Character string, commonly from the columns name_direct_loantaker or name_ultimate_parent of a loanbook dataset, or from the column name_company of an asset-level dataset.

from_to

A data frame with replacement rules to be applied, contains columns from (for initial values) and to (for resulting values).

ownership

vector of company ownership types to be distinguished for cut-off or separation.

remove_ownership

Flag that defines whether ownership type (like llc) should be cut-off.

Value

Assigning aliases

The transformation process used to compare names between loanbook and tilt datasets applies best practices commonly used in name matching algorithms:

  • Remove special characters.

  • Replace language specific characters.

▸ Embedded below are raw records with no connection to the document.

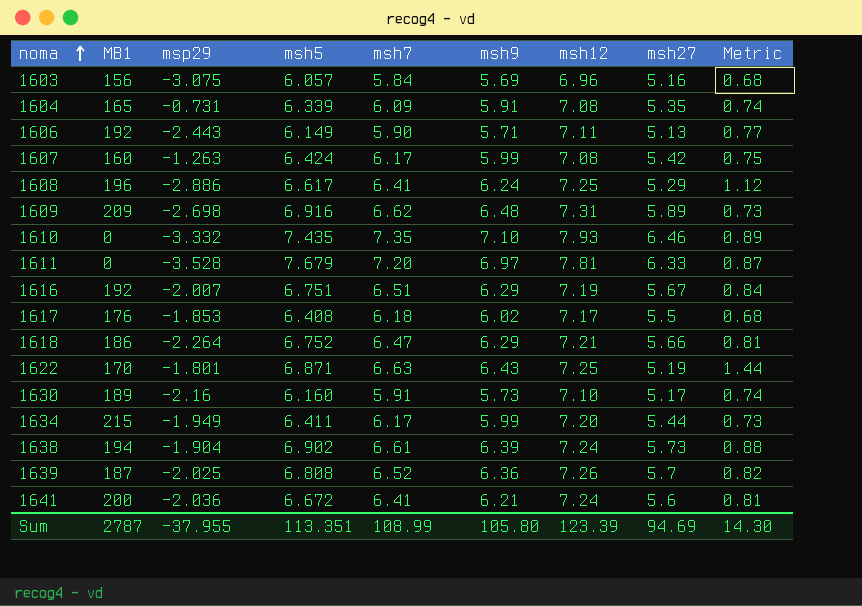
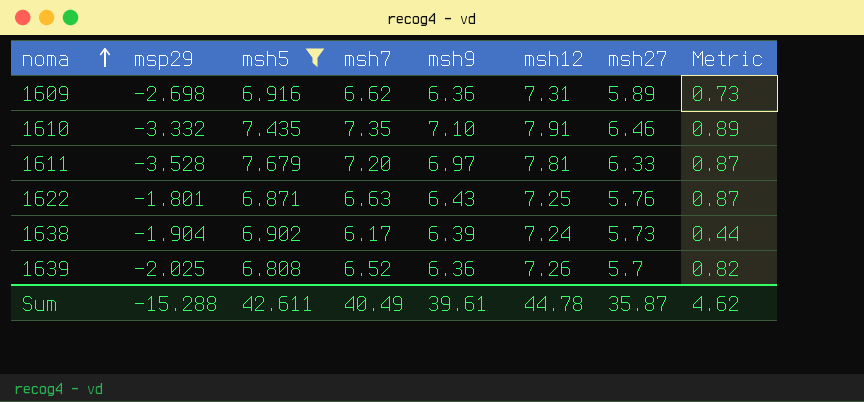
filter: none -> msh5 >= 6.808
column MB1 | position: 2 -> none
1609 | msh9: 6.48 -> 6.36
1610 | msh12: 7.93 -> 7.91
1622 | msh27: 5.19 -> 5.76
1622 | Metric: 1.44 -> 0.87
1638 | msh7: 6.61 -> 6.17
1638 | Metric: 0.88 -> 0.44
Sum | msp29: -37.955 -> -15.288
Sum | msh5: 113.351 -> 42.611
Sum | msh7: 108.99 -> 40.49
Sum | msh9: 105.80 -> 39.61
Sum | msh12: 123.39 -> 44.78
Sum | msh27: 94.69 -> 35.87
Sum | Metric: 14.30 -> 4.62

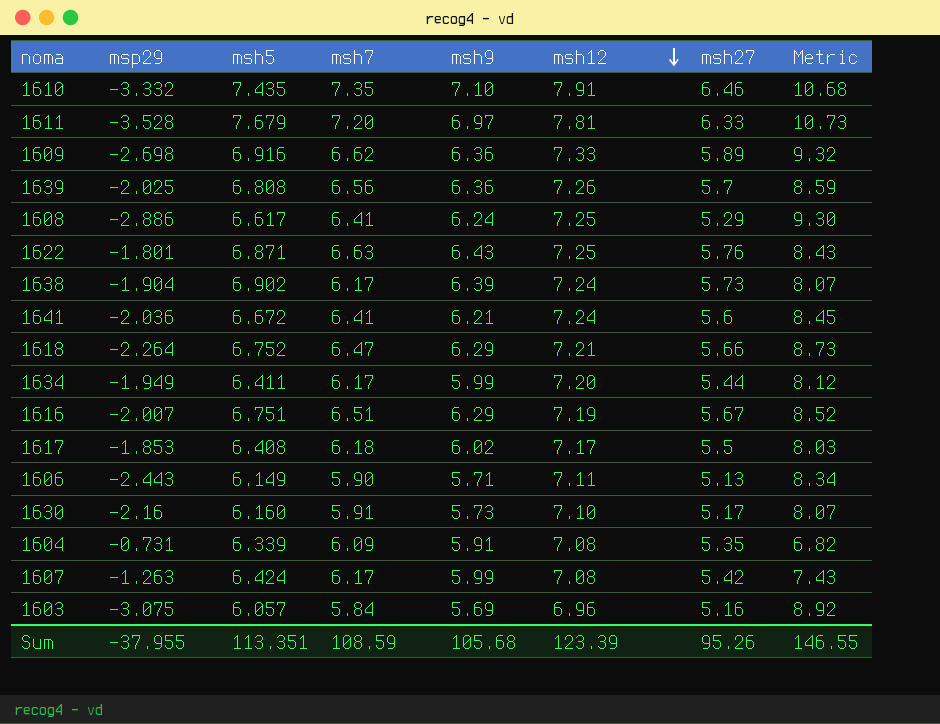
filter: msh5 >= 6.808 -> none
row order: noma ascending -> msh12 descending
column Metric | formula: [msh7] - [msh27] -> [msh7] - [msp29]
1609 | msh12: 7.31 -> 7.33
1639 | msh7: 6.52 -> 6.56
Sum | msp29: -15.288 -> -37.955
Sum | msh5: 42.611 -> 113.351
Sum | msh7: 40.49 -> 108.59
Sum | msh9: 39.61 -> 105.68
Sum | msh12: 44.78 -> 123.39
Sum | msh27: 35.87 -> 95.26
Sum | Metric: 4.62 -> 146.55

  • Abbreviate certain names to reduce their importance in the matching.

  • Spell out numbers to increase their importance.

Author

person(given = "Evgeny", family = "Petrovsky", role = c("aut", "ctr"))

Adapted from: https://github.com/RMI-PACTA/r2dii.match/blob/main/R/to_alias.R

Examples

library(dplyr)

to_alias("A. and B")
#> [1] "ab"
to_alias("Acuity Brands Inc")
#> [1] "acuitybrands inc"
to_alias(c("3M Company", "Abbott Laboratories", "AbbVie Inc."))
#> [1] "threem co"          "abbottlaboratories" "abbvie inc"        

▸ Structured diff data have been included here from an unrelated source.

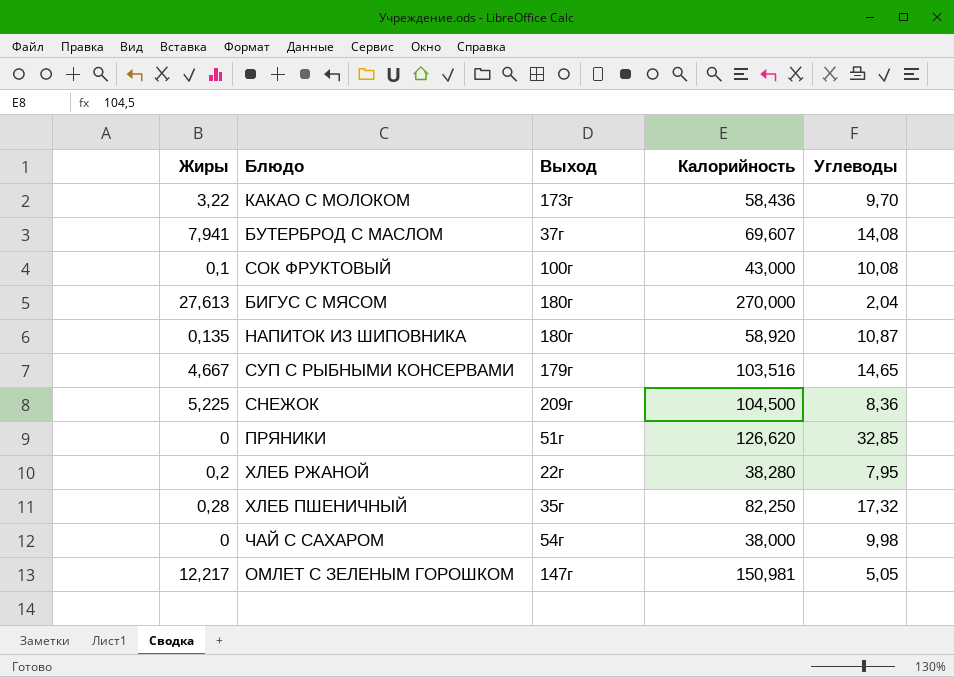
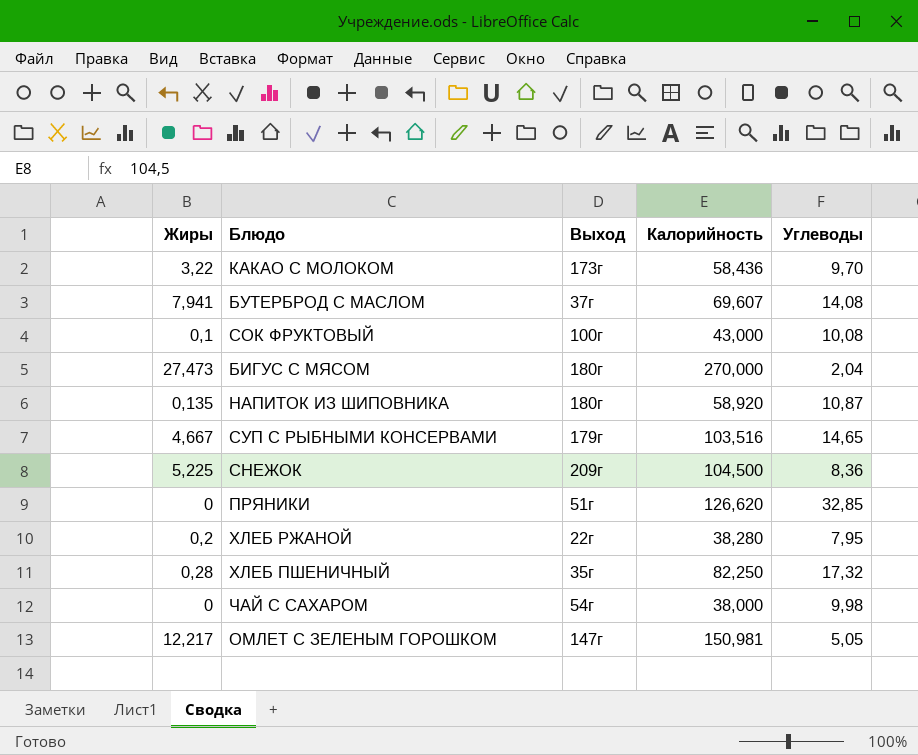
БИГУС С МЯСОМ | Жиры: 27,613 -> 27,473

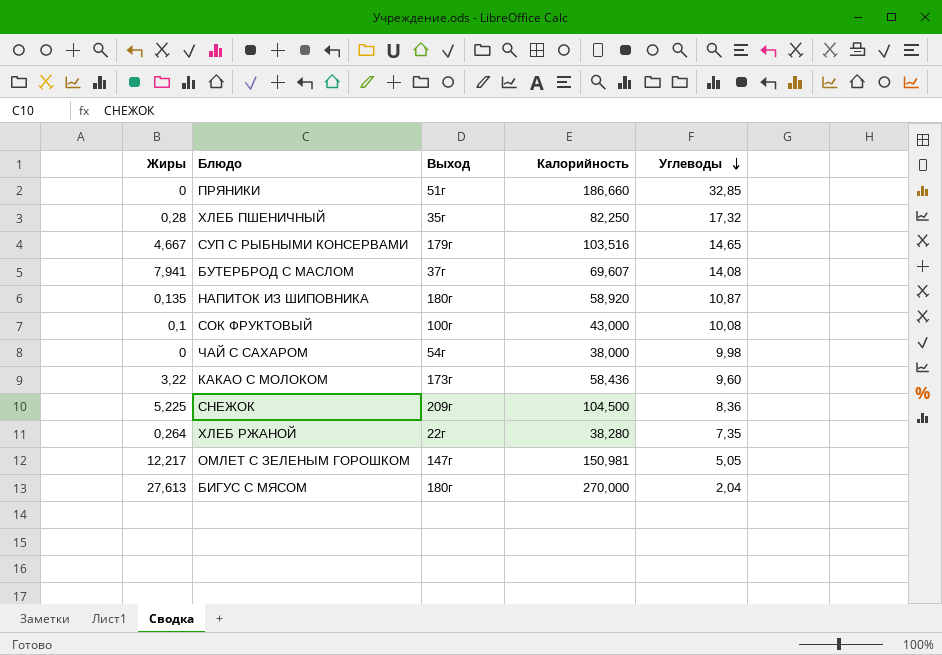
row order: none -> Углеводы descending
ПРЯНИКИ | Калорийность: 126,620 -> 186,660
КАКАО С МОЛОКОМ | Углеводы: 9,70 -> 9,60
ХЛЕБ РЖАНОЙ | Жиры: 0,2 -> 0,264
ХЛЕБ РЖАНОЙ | Углеводы: 7,95 -> 7,35
БИГУС С МЯСОМ | Жиры: 27,473 -> 27,613

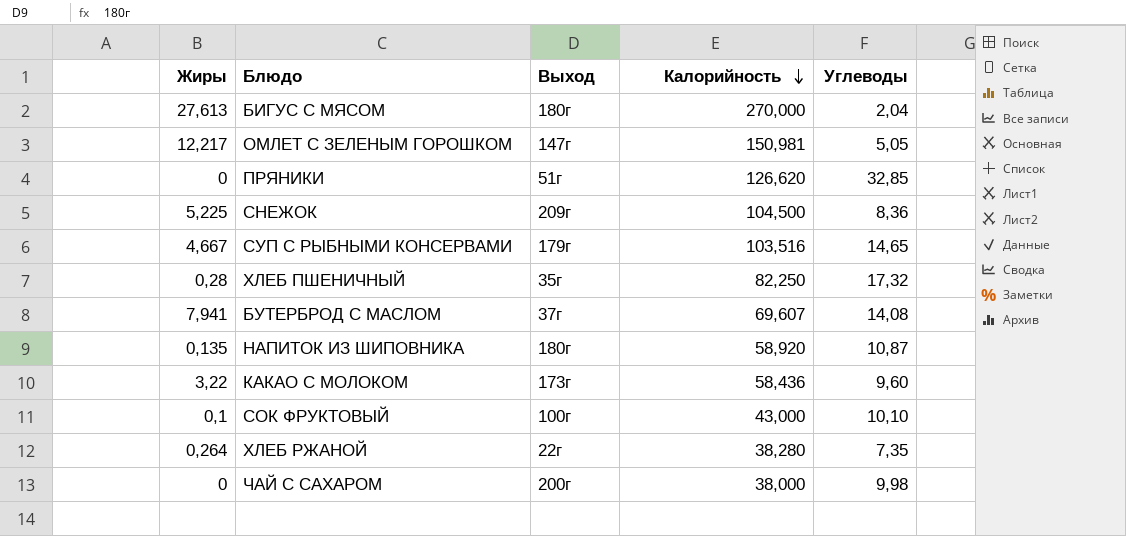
row order: Углеводы descending -> Калорийность descending
ПРЯНИКИ | Калорийность: 186,660 -> 126,620
СОК ФРУКТОВЫЙ | Углеводы: 10,08 -> 10,10
ЧАЙ С САХАРОМ | Выход: 54г -> 200г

custom_replacement <- tibble(from = "AAAA", to = "B")
to_alias("Aa Aaaa", from_to = custom_replacement)
#> [1] "aab"

neutral_replacement <- tibble(from = character(0), to = character(0))
to_alias("Company Name Owner", from_to = neutral_replacement)
#> [1] "companynameowner"
to_alias(
  "Company Name Owner",
  from_to = neutral_replacement,
  ownership = "owner",
  remove_ownership = TRUE
)
#> [1] "companyname"

from_name_to_alias()
#> # A tibble: 96 × 2
#>    from     to    
#>    <chr>    <chr> 
#>  1 " and "  " & " 
#>  2 " en "   " & " 
#>  3 " och "  " & " 
#>  4 " und "  " & " 
#>  5 "(pjsc)" ""    
#>  6 "(pte)"  ""    
#>  7 "(pvt)"  ""    
#>  8 "0"      "null"
#>  9 "1"      "one" 
#> 10 "2"      "two" 
#> # … with 86 more rows

append_replacements <- from_name_to_alias() %>%
  add_row(
    .before = 1,
    from = c("AA", "BB"), to = c("alpha", "beta")
  )
append_replacements
#> # A tibble: 98 × 2
#>    from     to     
#>    <chr>    <chr>  
#>  1 "AA"     "alpha"
#>  2 "BB"     "beta" 
#>  3 " and "  " & "  
#>  4 " en "   " & "  
#>  5 " och "  " & "  
#>  6 " und "  " & "  
#>  7 "(pjsc)" ""     
#>  8 "(pte)"  ""     
#>  9 "(pvt)"  ""     
#> 10 "0"      "null" 
#> # … with 88 more rows

# And in combination with `to_alias()`
to_alias(c("AA", "BB", "1"), from_to = append_replacements)
#> [1] "alpha" "beta"  "one"